Myth Busting 101
It's a DIY world, where everyone thinks they can cook a meal, renovate a house, fix a car or spin out high-quality crafts simply by watching a few YouTube videos. But clients should be disabused of the notion that they can do financial planning by themselves, argues Sheryl Nance-Nash in her LearnVest column on Forbes.com, 6 Financial Planning Misconceptions — Debunked. Among the myths many would-be-clients have? Financial planning is a set-it-and-forget-it event, it's only investment management, and only helps the wealthy.
All Eyes on Wall Street
Just because financial services firms are seemingly always under investigation doesn't mean they're more corrupt than, say, the small businessman running a cash business, says Megan McArdle for Bloomberg View. While the Justice Department's latest probe of Wall Street is more likely to bring down traders and their bosses than CEOs, it's also indicative of an industry that's more scrutinized than most.
More on Liftoff
Josh Brown, of Ritholtz Wealth Management, agreed to a Q&A with blogger Abnormal Returns to talk about the new Liftoff service launched last week.

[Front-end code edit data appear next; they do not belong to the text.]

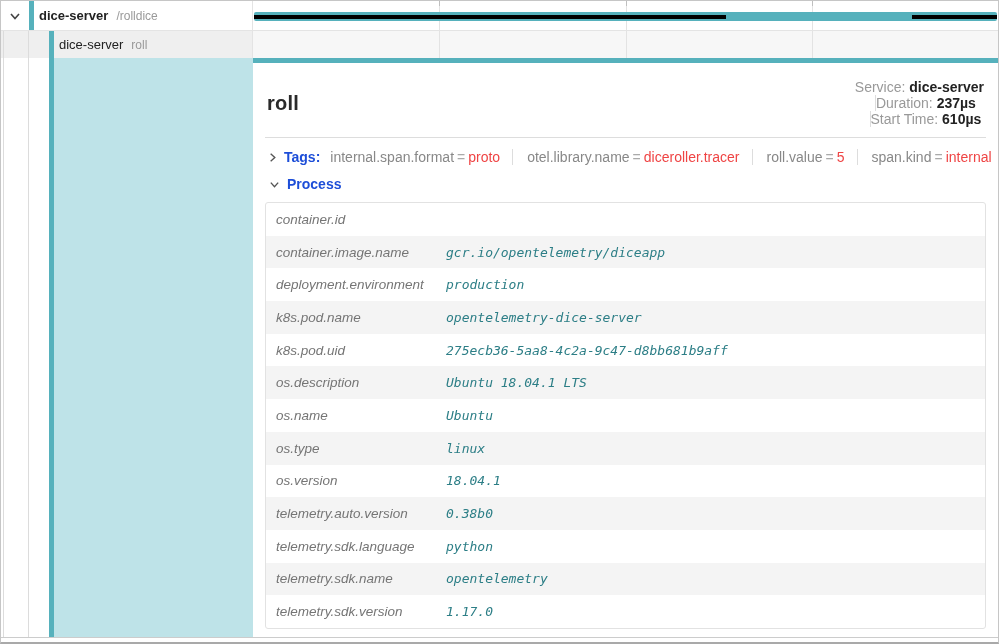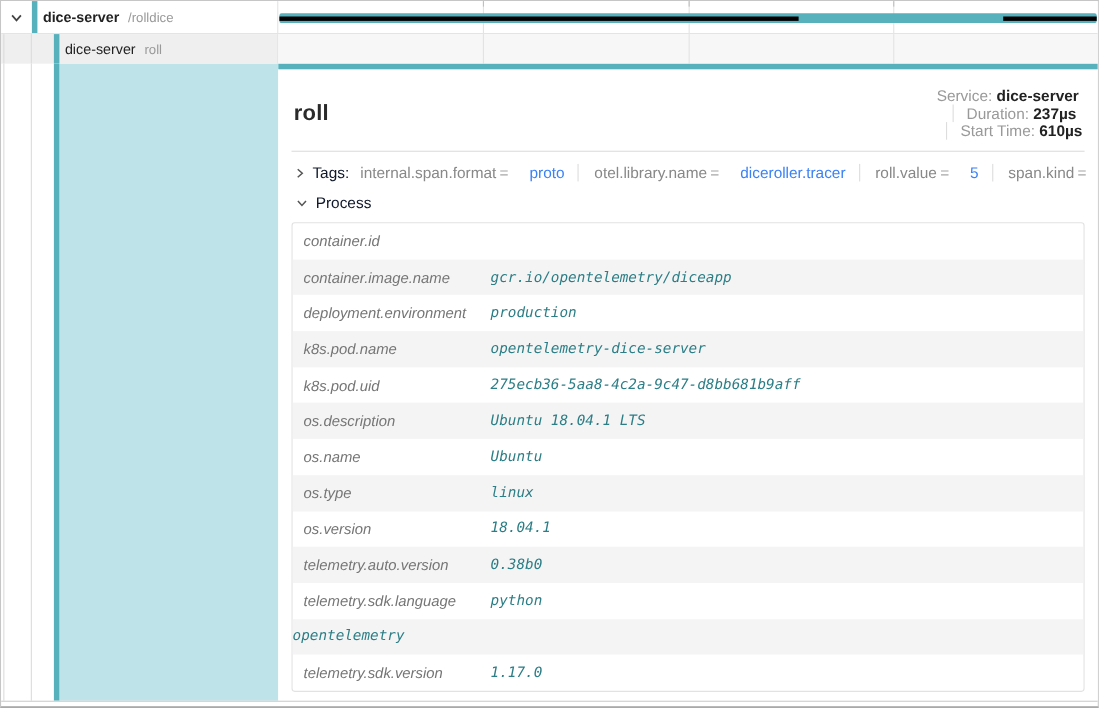--- a/index.html
+++ b/index.html
@@ -59,7 +59,7 @@
   .span-title { font-size:20px; font-weight:700; color:#2a2a2a; letter-spacing:.2px; }
   .meta-list { margin-left:auto; display:flex; align-items:center;flex-direction:column; }
   .meta-item { font-size:14px; }
-  .meta-item + .meta-item { border-left:1px solid #ddd; padding-left:12px; margin-left:12px; }
+  .meta-item + .meta-item { border-left:1px solid #ddd; margin-left:12px; }
   .meta-label { color:#999; }
   .meta-value { color:#222; font-weight:700; }
 

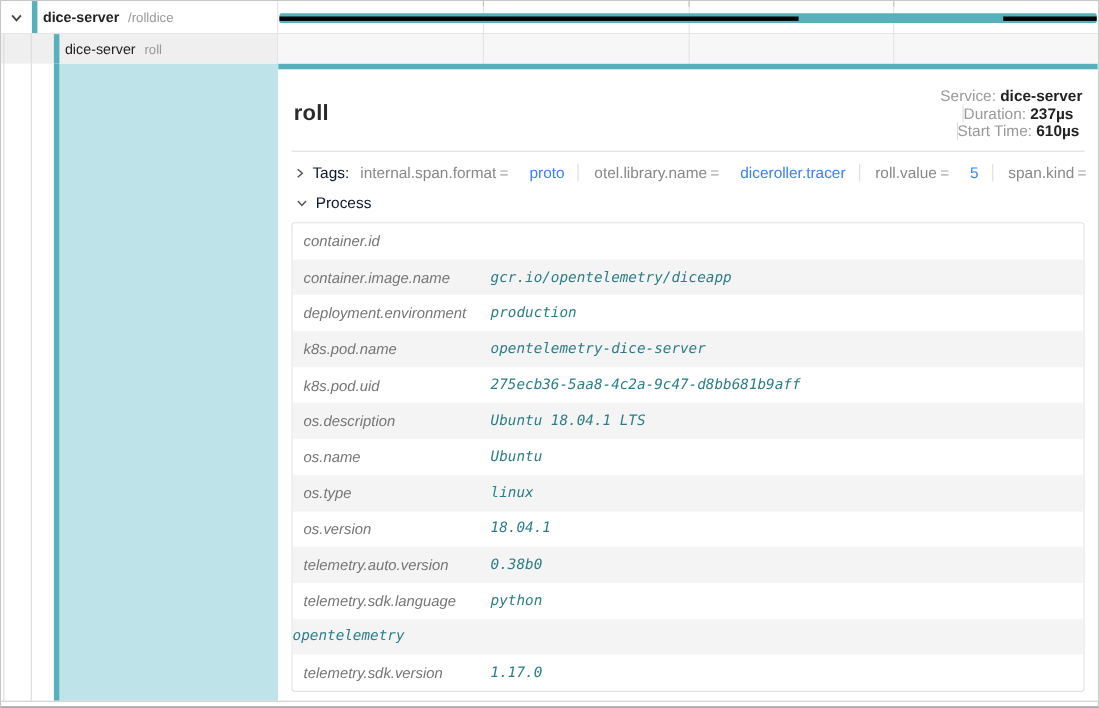--- a/index.html
+++ b/index.html
@@ -67,7 +67,7 @@
 
   .accordian-row { display:flex; align-items:center; padding:11px 4px 0 4px; cursor:pointer; }
   .acc-chevron { width:14px; height:14px; display:flex; align-items:center; justify-content:center; margin-right:6px; }
-  .acc-title { font-size:14px; font-weight:400; color:#0f172a; }
+  .acc-title { font-size:14px; font-weight:700; color:#1d4ed8; }
   .tag-items { display:flex; align-items:center; margin-left:10px; }
   .tag-item { font-size:14px; white-space:nowrap; }
   .tag-item + .tag-item { border-left:1px solid #ddd; padding-left:14px; margin-left:12px; }

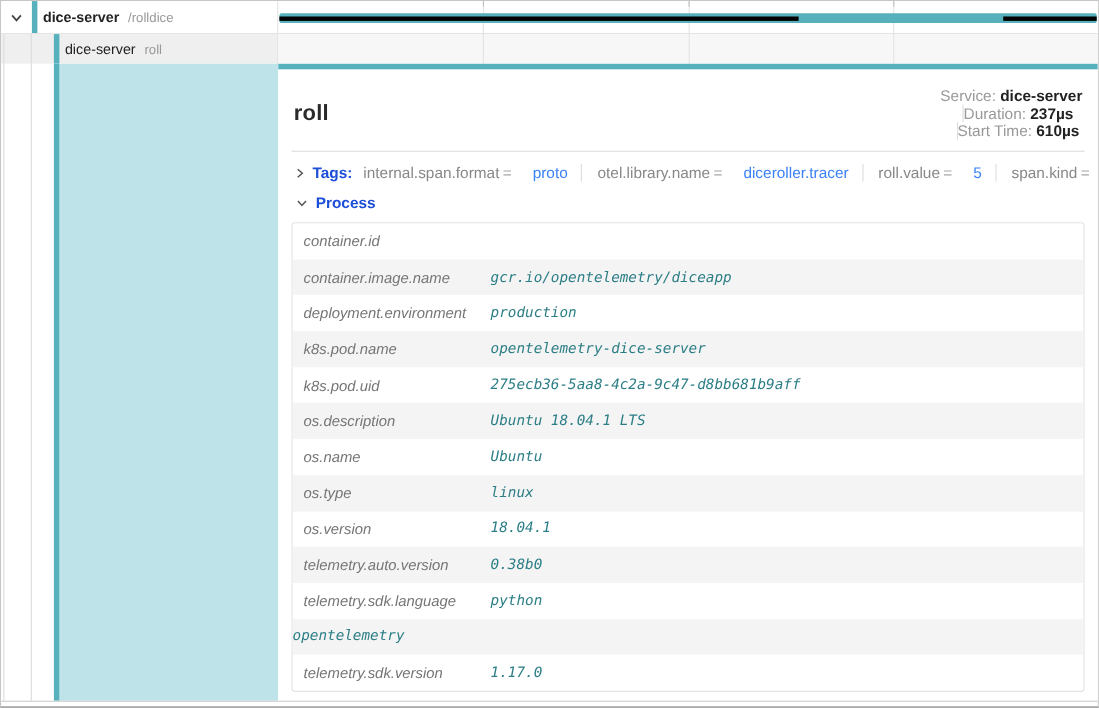--- a/index.html
+++ b/index.html
@@ -73,7 +73,7 @@
   .tag-item + .tag-item { border-left:1px solid #ddd; padding-left:14px; margin-left:12px; }
   .tag-key { color:#888; }
   .tag-eq { color:#aaa; padding:0 3px; }
-  .tag-val { color:#3b82f6;margin-left:16px; }
+  .tag-val { color:#ef4444; }
 
   .kv-table { margin:10px 2px 0 2px; border:1px solid #e2e2e2; border-radius:3px; overflow:hidden; background:#fff; }
   .kv-row { display:flex; align-items:center; height:32.7px;font-style:italic; }

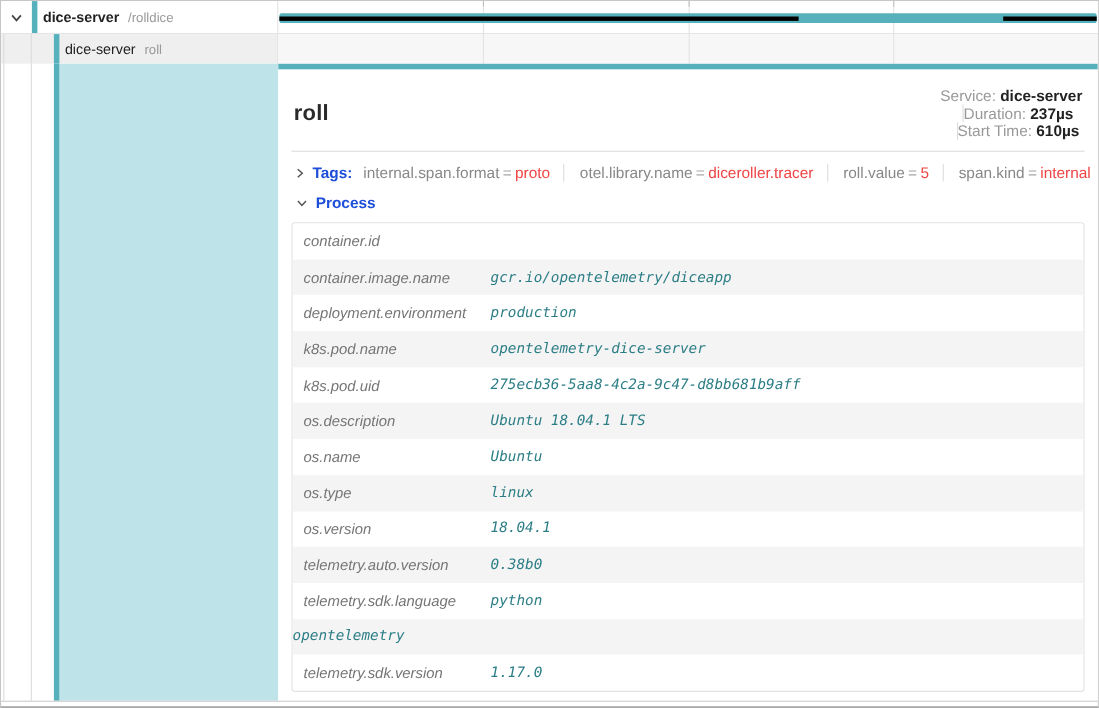--- a/index.html
+++ b/index.html
@@ -236,6 +236,7 @@
             <div class="kv-val">python</div>
           </div>
         <div class="kv-row">
+            <div class="kv-key">telemetry.sdk.name</div>
             <div class="kv-val">opentelemetry</div>
           </div>
         <div class="kv-row">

Among the topics they discussed is Google entering the financial technology space, the pros and cons of hand-holding and what makes Liftoff different from the rest of the robo-advisors out there.
In the western plains city of Hamilton, Montana, (pop. 15,000) a hometown broker was praised for helping state securities regulators catch "a bad actor," an advisor from New York City that was allegedly cheating Montana-based clients out of more than $260,000. The NYC broker was ordered to pay a fine and banned from selling securities in Montana.